Поэтому по возвращении домой евреям больше всего требовалась уверенность. Получить возможность начать жизнь сначала означало большее, чем просто пищу, крышу над головой и медицинскую помощь – то, что обычно предоставлялось всем возвращавшимся людям. Им нужно было, чтобы им оказали радушный прием.

Некоторые евреи, как Примо Леви, действительно вернулись к «друзьям, радующимся жизни, теплу спокойных застолий, основательности ежедневной работы, освобождающей радости рассказывать свою историю». Есть много рассказов о евреях, вновь соединившихся, словно благодаря чуду, с родными и близкими; о сострадании со стороны посторонних людей, которые давали им пищу или кров или выслушивали их истории. Но, к сожалению, такие рассказы не настолько часты, как должно бы быть, а опыт большинства был совсем другим.

ВОЗВРАЩЕНИЕ: ГОЛЛАНДИЯ

Из 110 тысяч голландских евреев, вывезенных в концентрационные лагеря во время войны, на родину возвратились лишь около 5 тысяч. Они были среди 71 564 перемещенных голландцев, которые вернулись в Голландию в 1945 г., в основном в Амстердам. По прибытии на главный вокзал города они проходили собеседование, регистрацию и получали продуктовые талоны и купоны на одежду. Иногда им давали советы, где остановиться или где можно получить помощь, но иногда в отделениях различных гуманитарных организаций не было служащих. Официальный прием был подготовленным, но холодным: ни флагов, ни цветов, ни духовых оркестров, просто ряд конторских столов и вопросы, за которыми следовала быстрая отправка на улицы городского центра.

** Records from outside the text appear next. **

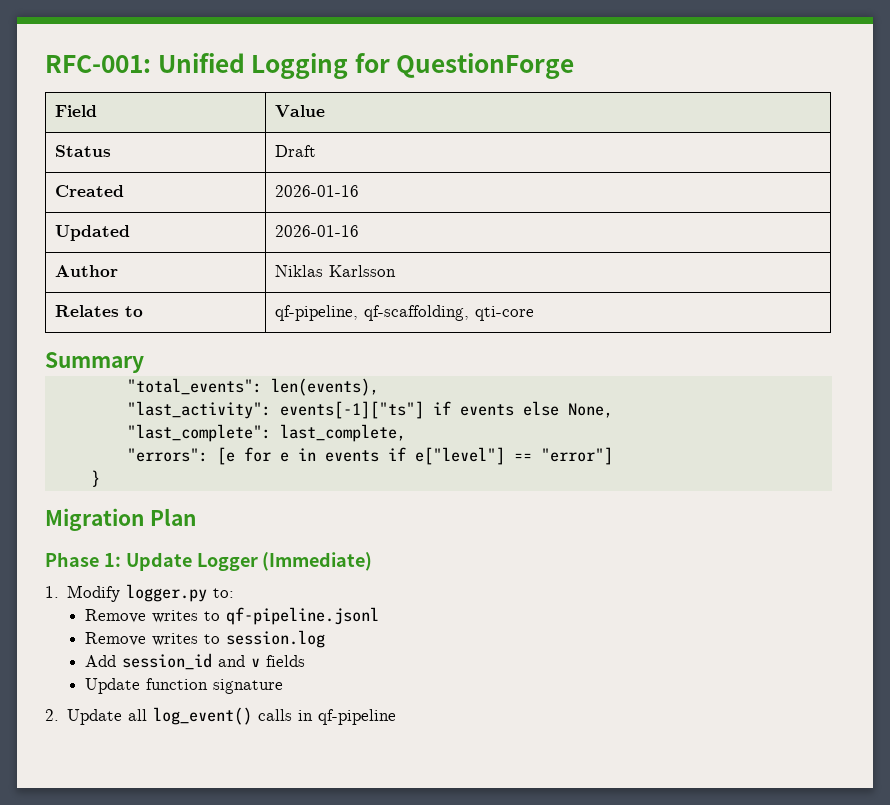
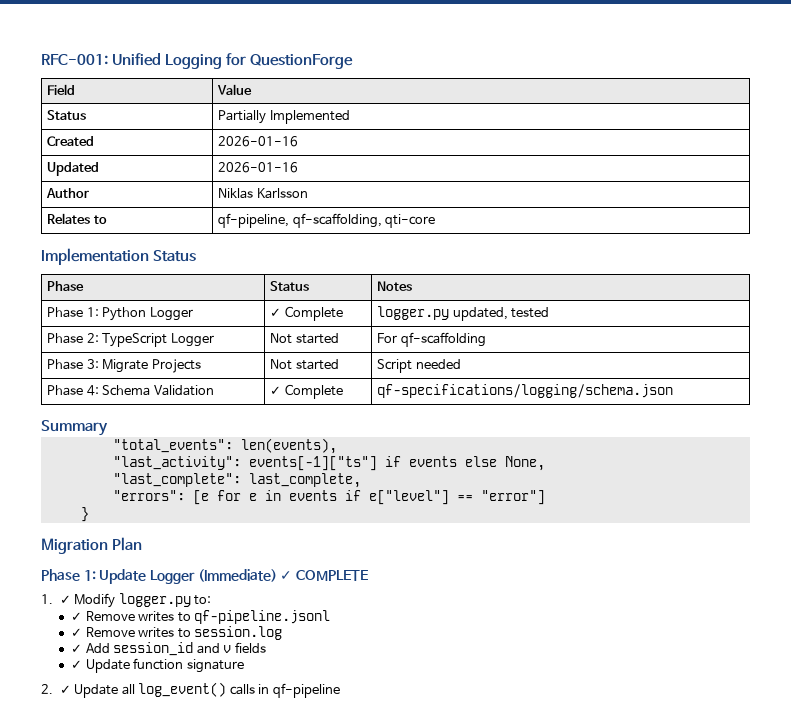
- Status | Draft
+ Status | Partially Implemented
+ Implementation Status
+ Phase | Status | Notes
+ Phase 1: Python Logger | ✓ Complete | logger.py updated, tested
+ Phase 2: TypeScript Logger | Not started | For qf-scaffolding
+ Phase 3: Migrate Projects | Not started | Script needed
+ Phase 4: Schema Validation | ✓ Complete | qf-specifications/logging/schema.json
- Phase 1: Update Logger (Immediate)
+ Phase 1: Update Logger (Immediate) ✓ COMPLETE
- 1. Modify logger.py to:
+ 1. ✓ Modify logger.py to:
- Remove writes to qf-pipeline.jsonl
+ ✓ Remove writes to qf-pipeline.jsonl
- Remove writes to session.log
+ ✓ Remove writes to session.log
- Add session_id and v fields
+ ✓ Add session_id and v fields
- Update function signature
+ ✓ Update function signature
- 2. Update all log_event() calls in qf-pipeline
+ 2. ✓ Update all log_event() calls in qf-pipeline

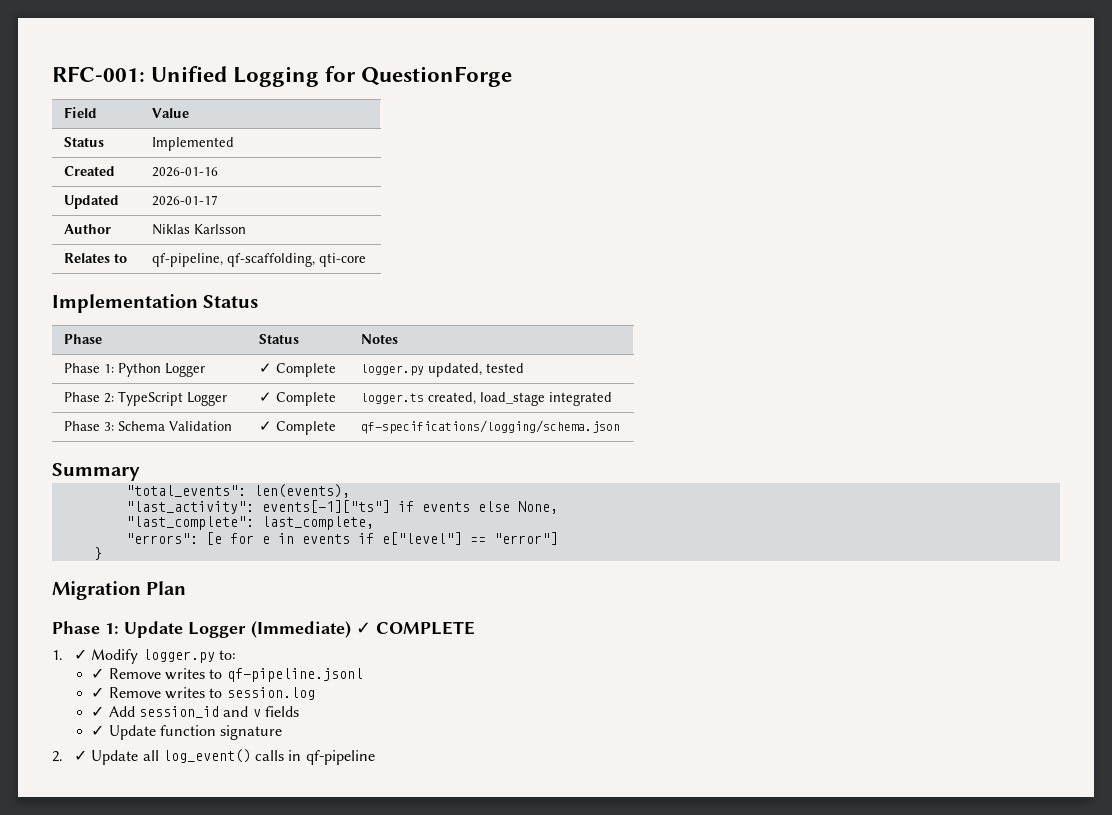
- Status | Partially Implemented
+ Status | Implemented
- Updated | 2026-01-16
+ Updated | 2026-01-17
- Phase 2: TypeScript Logger | Not started | For qf-scaffolding
- Phase 3: Migrate Projects | Not started | Script needed
- Phase 4: Schema Validation | ✓ Complete | qf-specifications/logging/schema.json
+ Phase 2: TypeScript Logger | ✓ Complete | logger.ts created, load_stage integrated
+ Phase 3: Schema Validation | ✓ Complete | qf-specifications/logging/schema.json

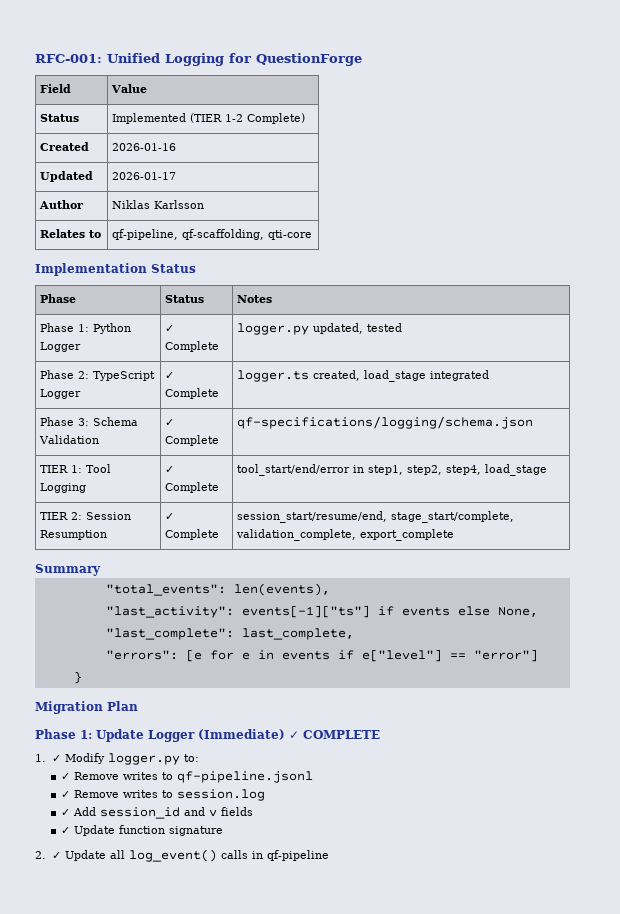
- Status | Implemented
+ Status | Implemented (TIER 1-2 Complete)
+ TIER 1: Tool Logging | ✓ Complete | tool_start/end/error in step1, step2, step4, load_stage
+ TIER 2: Session Resumption | ✓ Complete | session_start/resume/end, stage_start/complete, validation_complete, export_complete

С самого начала существовали тонкие различия между возвращавшимися людьми. Однако дискриминации подвергались не евреи, а те возвращенцы, которых считали коллаборационистами. Люди, работавшие в Германии на добровольных началах (vriwilligers), получали свои карточки репатриантов со штампом в виде буквы V. В таком случае они не получали продуктовый набор для вновь прибывших и талоны на питание. Кроме того, от них шарахались в каждой организации, с представителями которой они вступали в контакт.

Из числа других (onvriwillig) с фанфарами встречали разве что тех, кого считали участниками Сопротивления, с немедленным предоставлением им преимуществ. Часто их отправляли в специальные реабилитационные центры, расположенные в роскошных местах, включая крыло дворца королевы Вильгельмины. Их превозносили в прессе, в правительстве, на улицах. «Если ты участвовал в Сопротивлении, все становилось возможным! – утверждал бывший боец Сопротивления Карел де Врис. – Ты мог попросить денег у любого и получить их. Все строительные материалы, например, были в дефиците, но если ты говорил: «Это для участников Сопротивления, возвращающихся из концлагерей», – то получал все немедленно!» Позже, в знак признания деятельности Сопротивления, им даже назначили специальную пенсию.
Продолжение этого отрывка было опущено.